### [Work task]
Reproduce word for word every line from the one containing "Ring Nina: 200" to the final line of the data below; omit the pictures.

"""

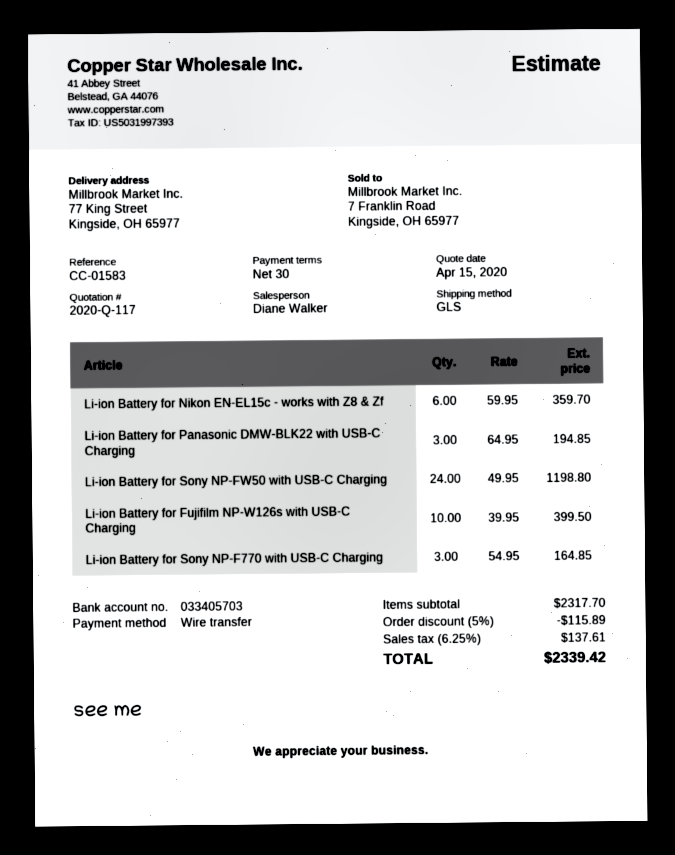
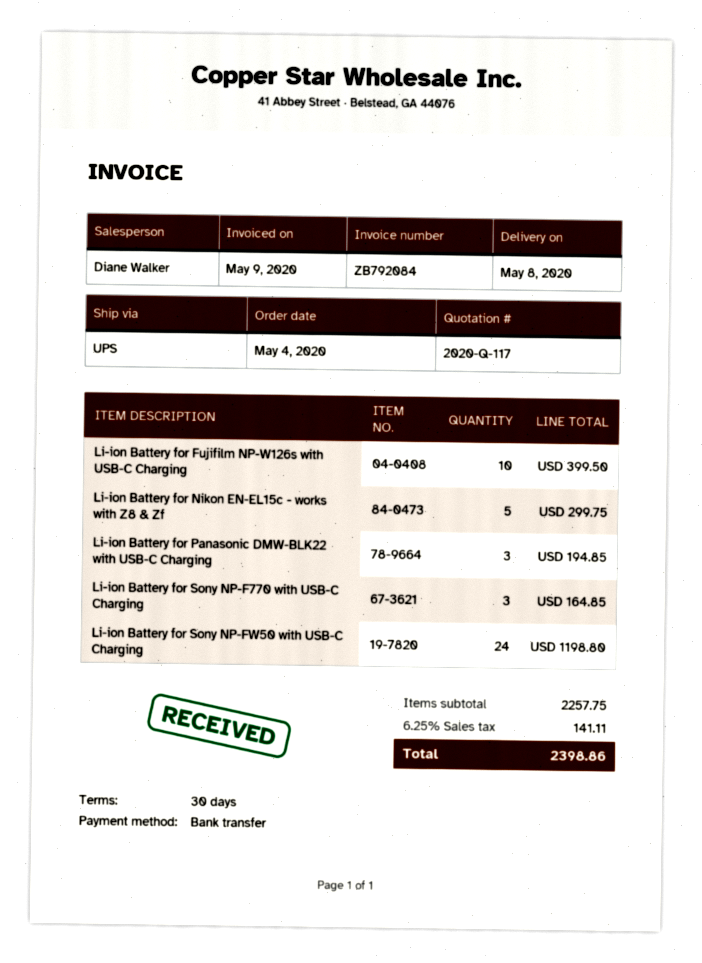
shipping method: GLS -> UPS
Li-ion Battery for Nikon EN-EL15c - works with Z8 & Zf: 6 for 359.70 -> 5 for 299.75
subtotal: 2317.70 -> 2257.75
discount: 5% = 115.89 -> none
tax: 6.25% = 137.61 -> 6.25% = 141.11
total: 2339.42 -> 2398.86

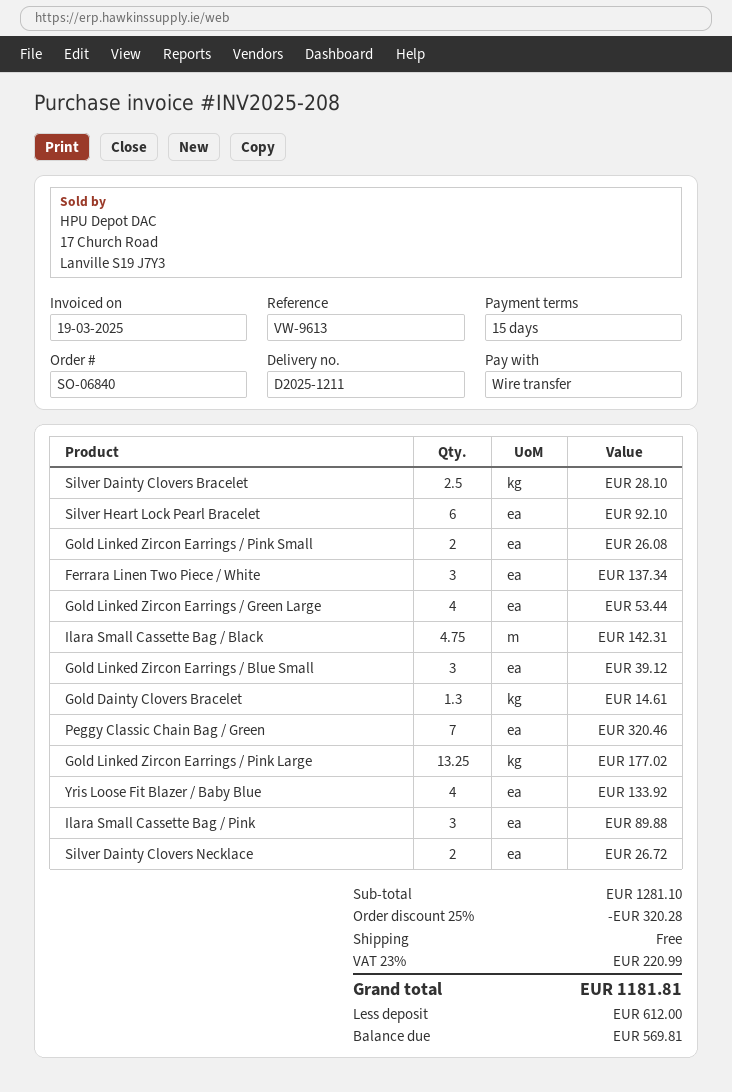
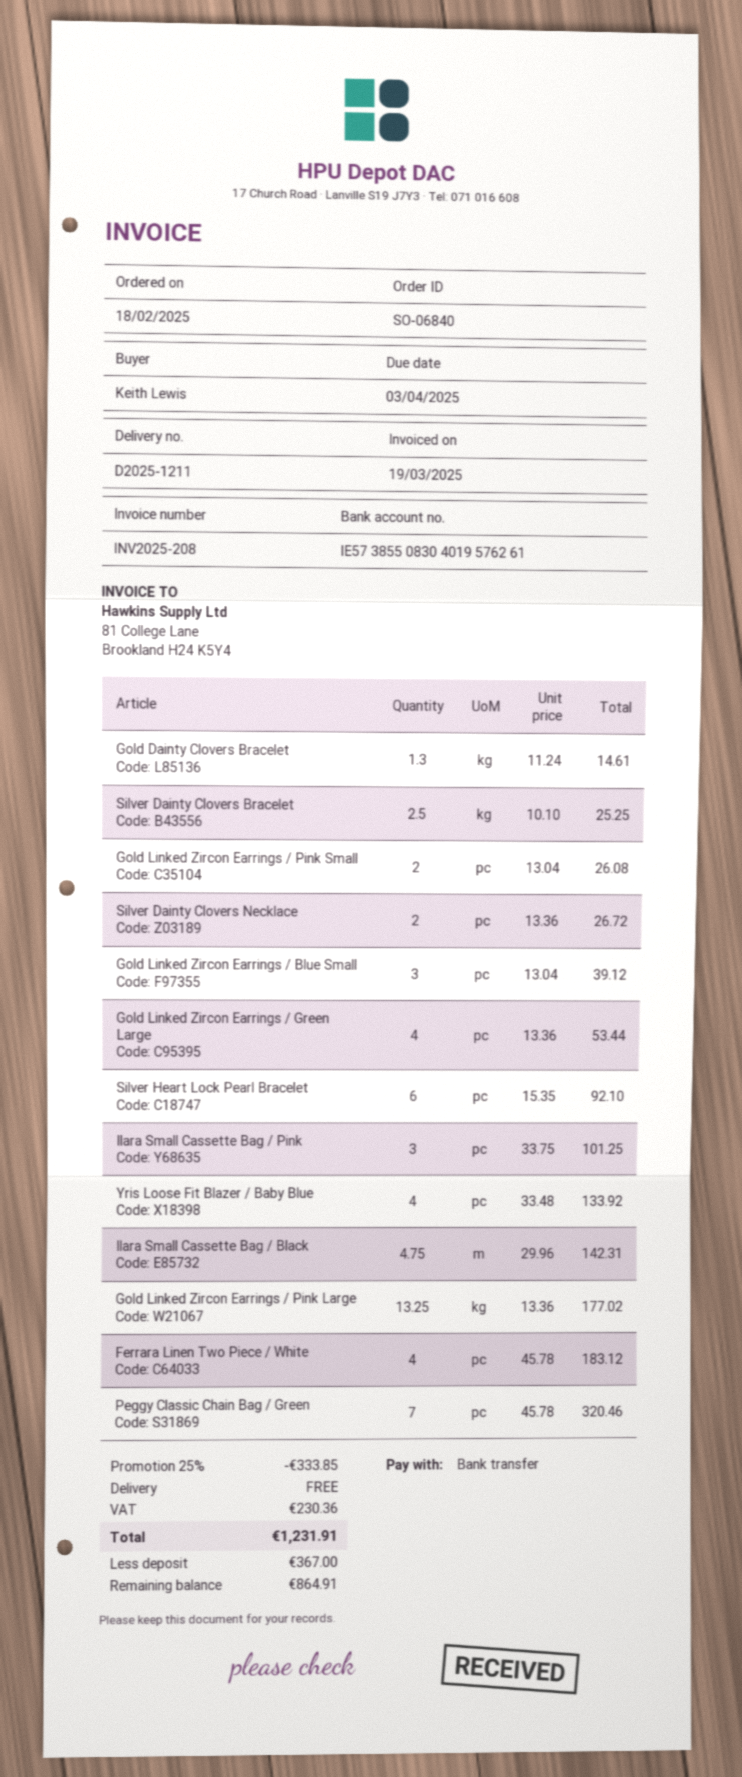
Silver Dainty Clovers Bracelet: 2.5 for 28.10 -> 2.5 for 25.25
Ferrara Linen Two Piece / White: 3 for 137.34 -> 4 for 183.12
Ilara Small Cassette Bag / Pink: 3 for 89.88 -> 3 for 101.25
discount: 25% = 320.28 -> 25% = 333.85
tax: 220.99 -> 230.36
total: 1181.81 -> 1231.91
deposit: 612.00 -> 367.00
balance: 569.81 -> 864.91

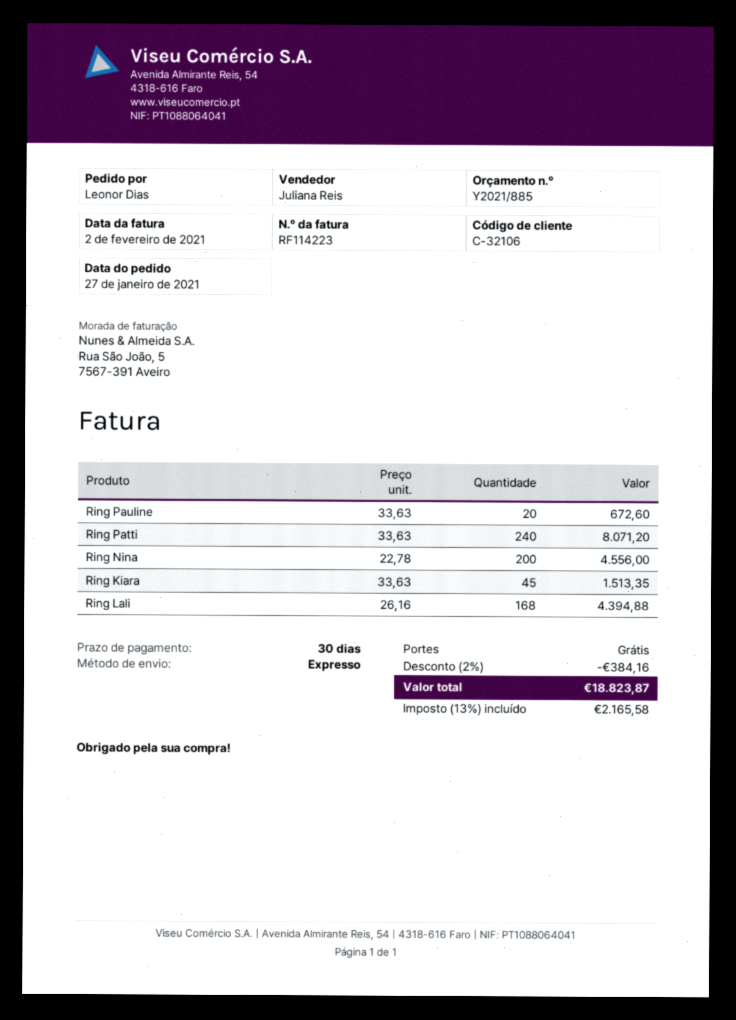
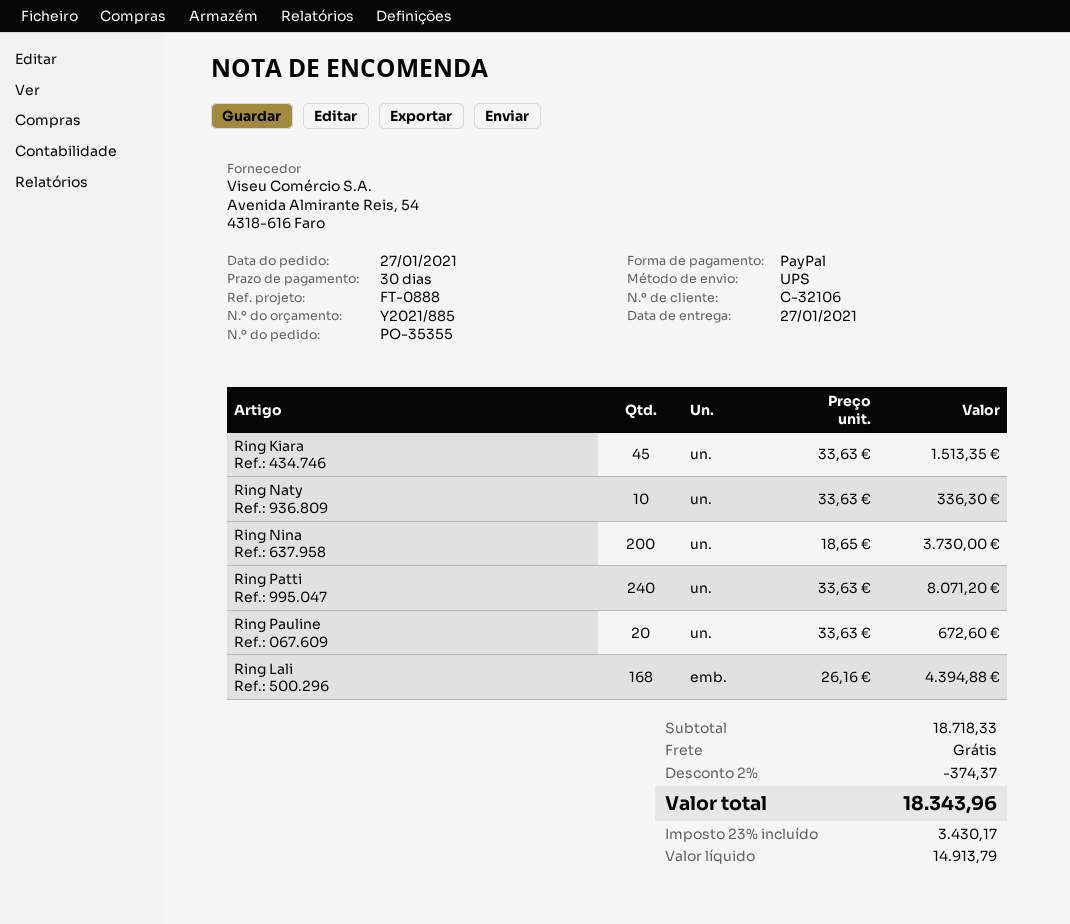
shipping method: express -> UPS
Ring Nina: 200 x 22.78 = 4556.00 -> 200 x 18.65 = 3730.00
Ring Naty: none -> 10 x 33.63 = 336.30
discount: 2% = 384.16 -> 2% = 374.37
tax: 13% = 2165.58 -> 23% = 3430.17
total: 18823.87 -> 18343.96

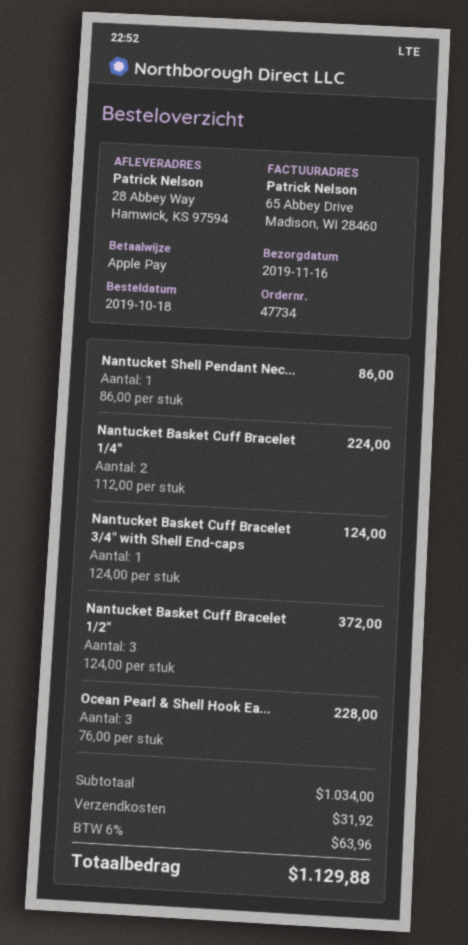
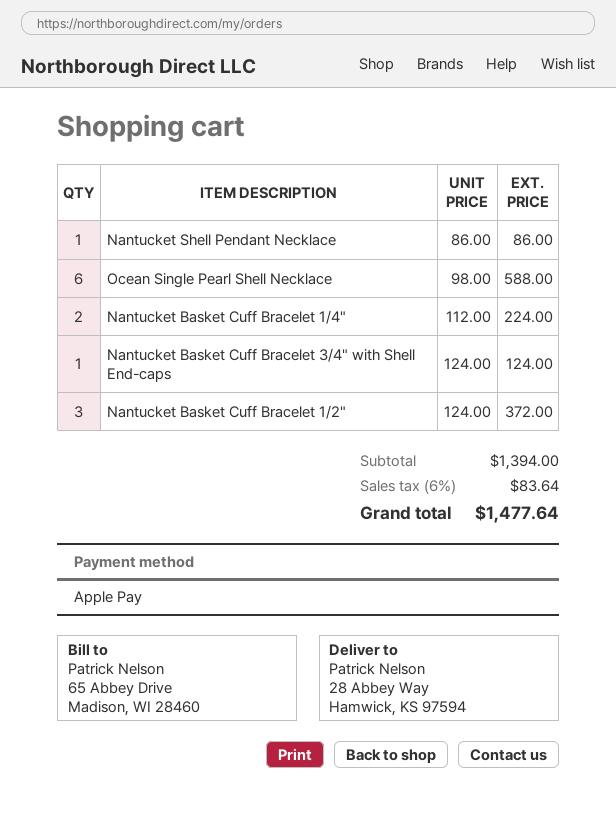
Ocean Pearl & Shell Hook Ea...: 3 x 76.00 = 228.00 -> none
Ocean Single Pearl Shell Necklace: none -> 6 x 98.00 = 588.00
subtotal: 1034.00 -> 1394.00
shipping: 31.92 -> none
tax: 6% = 63.96 -> 6% = 83.64
total: 1129.88 -> 1477.64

"""

### [Result below]
Ring Nina: 200 x 22.78 = 4556.00 -> 200 x 18.65 = 3730.00
Ring Naty: none -> 10 x 33.63 = 336.30
discount: 2% = 384.16 -> 2% = 374.37
tax: 13% = 2165.58 -> 23% = 3430.17
total: 18823.87 -> 18343.96

Ocean Pearl & Shell Hook Ea...: 3 x 76.00 = 228.00 -> none
Ocean Single Pearl Shell Necklace: none -> 6 x 98.00 = 588.00
subtotal: 1034.00 -> 1394.00
shipping: 31.92 -> none
tax: 6% = 63.96 -> 6% = 83.64
total: 1129.88 -> 1477.64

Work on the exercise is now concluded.